BEGIN

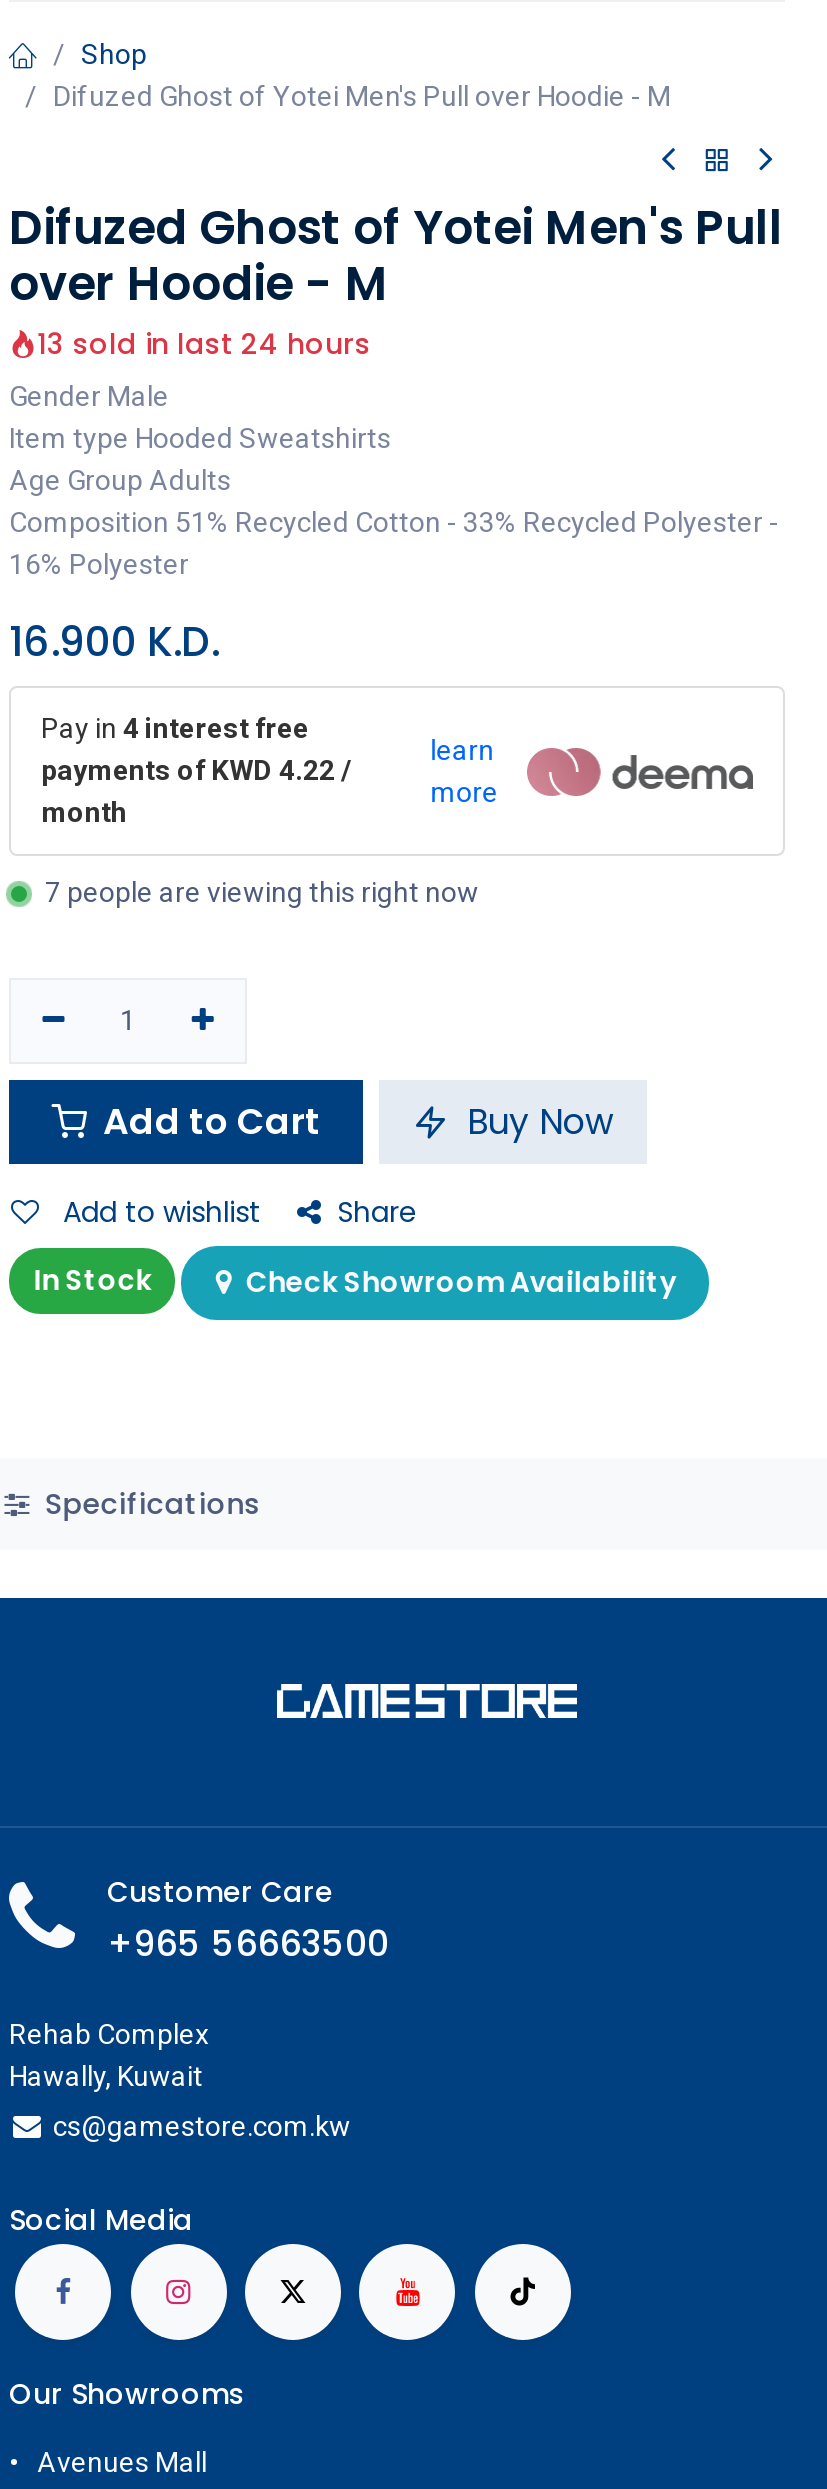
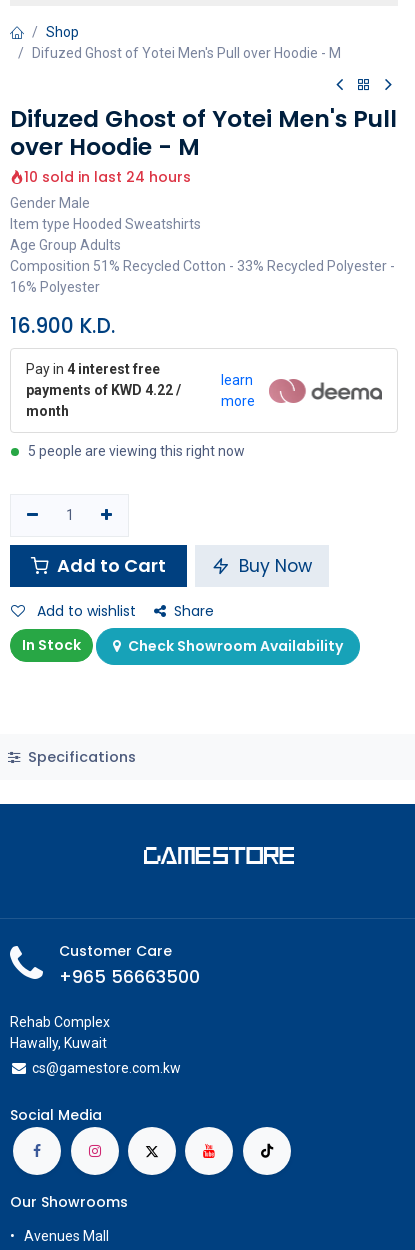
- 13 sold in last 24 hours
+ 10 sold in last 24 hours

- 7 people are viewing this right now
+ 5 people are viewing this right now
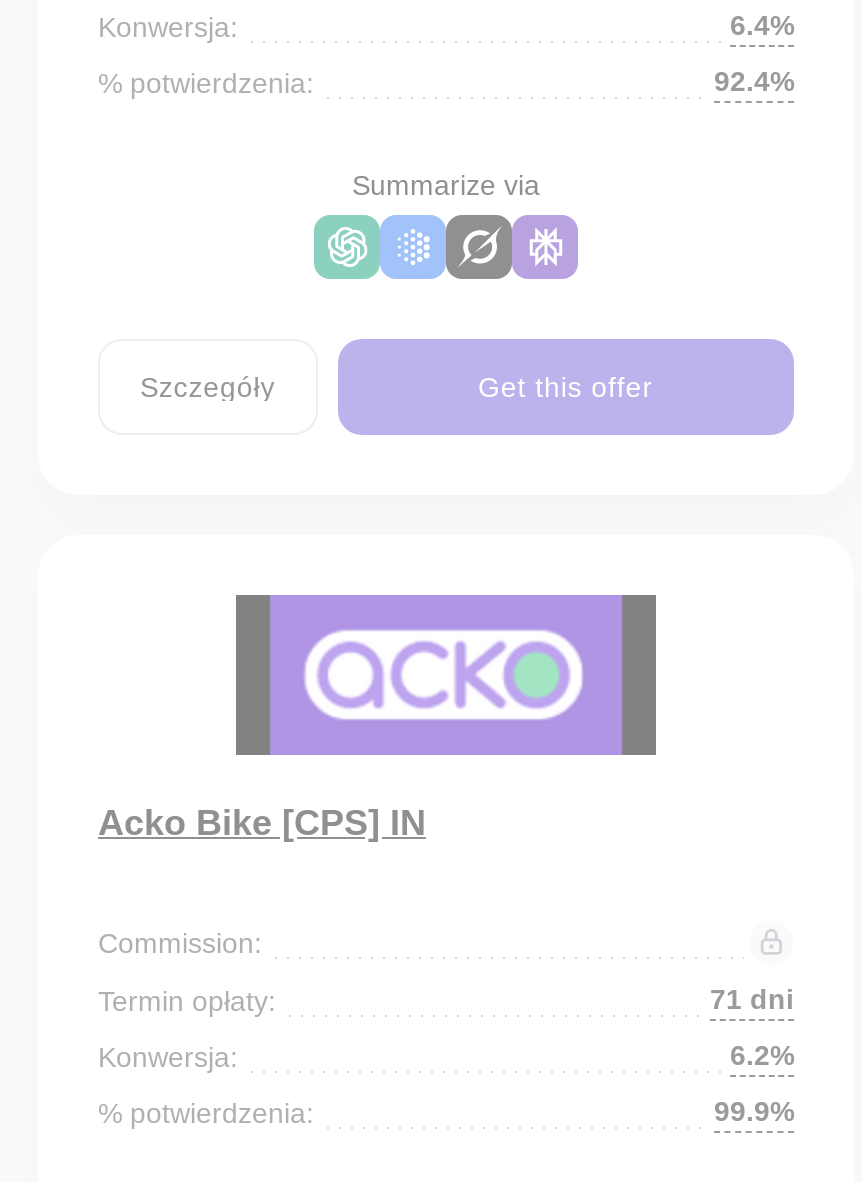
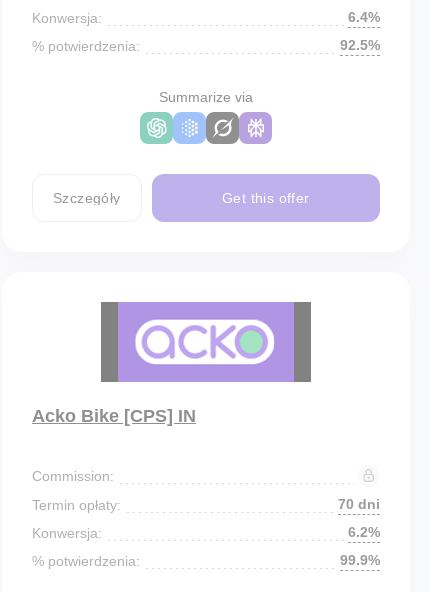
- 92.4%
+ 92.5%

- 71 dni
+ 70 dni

END
BEGIN

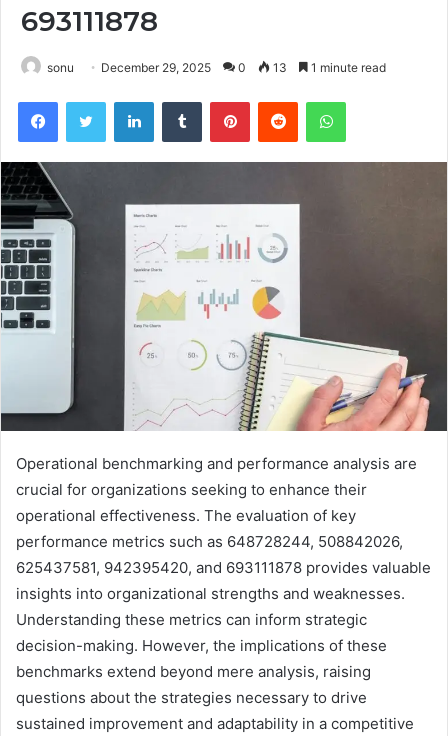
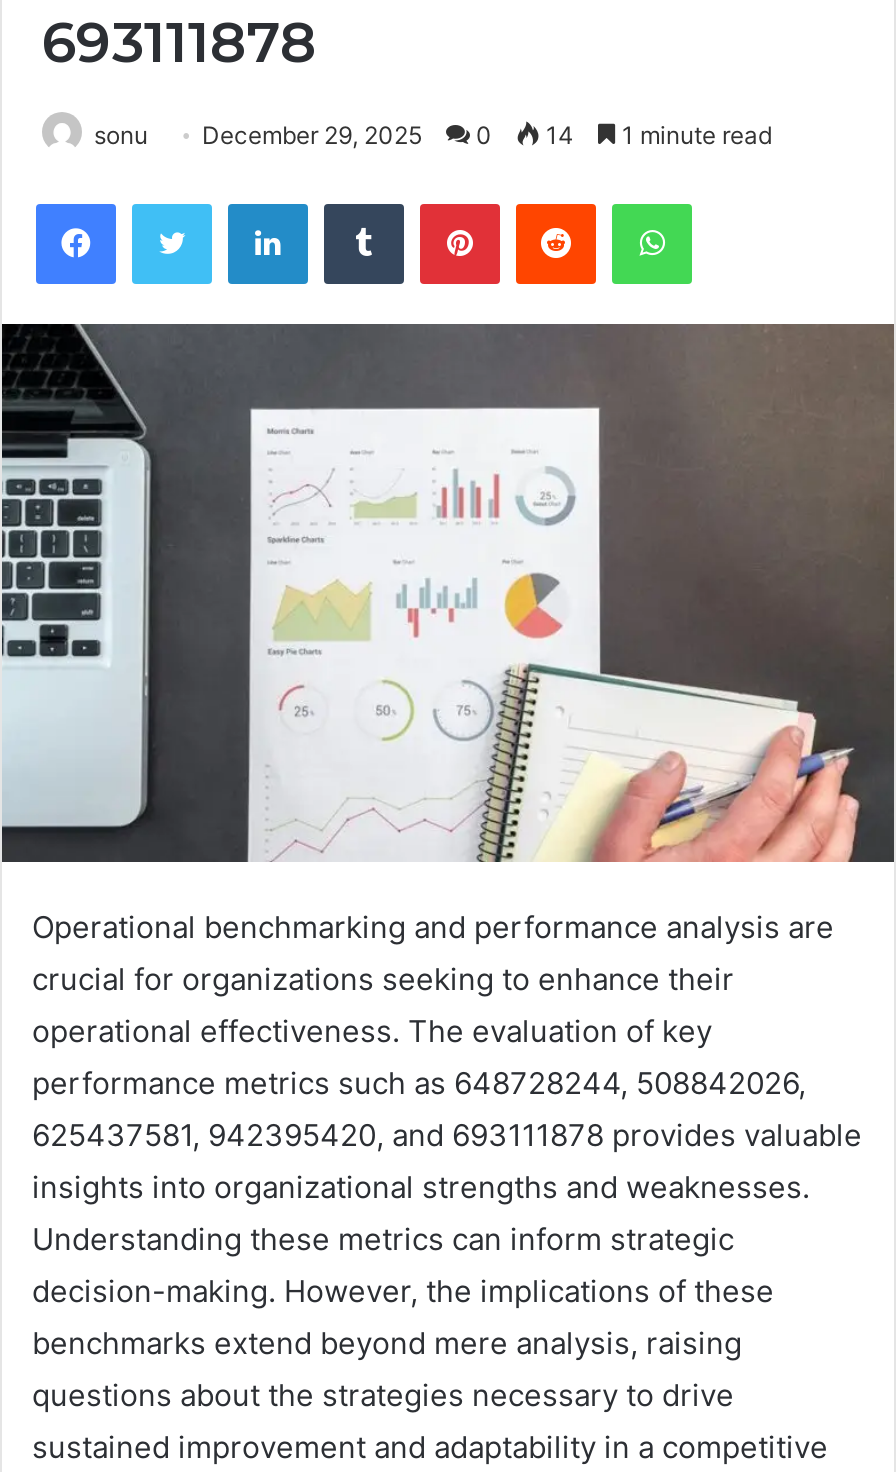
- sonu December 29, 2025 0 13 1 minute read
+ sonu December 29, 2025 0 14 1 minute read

END

EXERCISE DETAILS =
Show all lines from the records above where the word "this" occurs.

TASK SOLUTION =
- 7 people are viewing this right now
+ 5 people are viewing this right now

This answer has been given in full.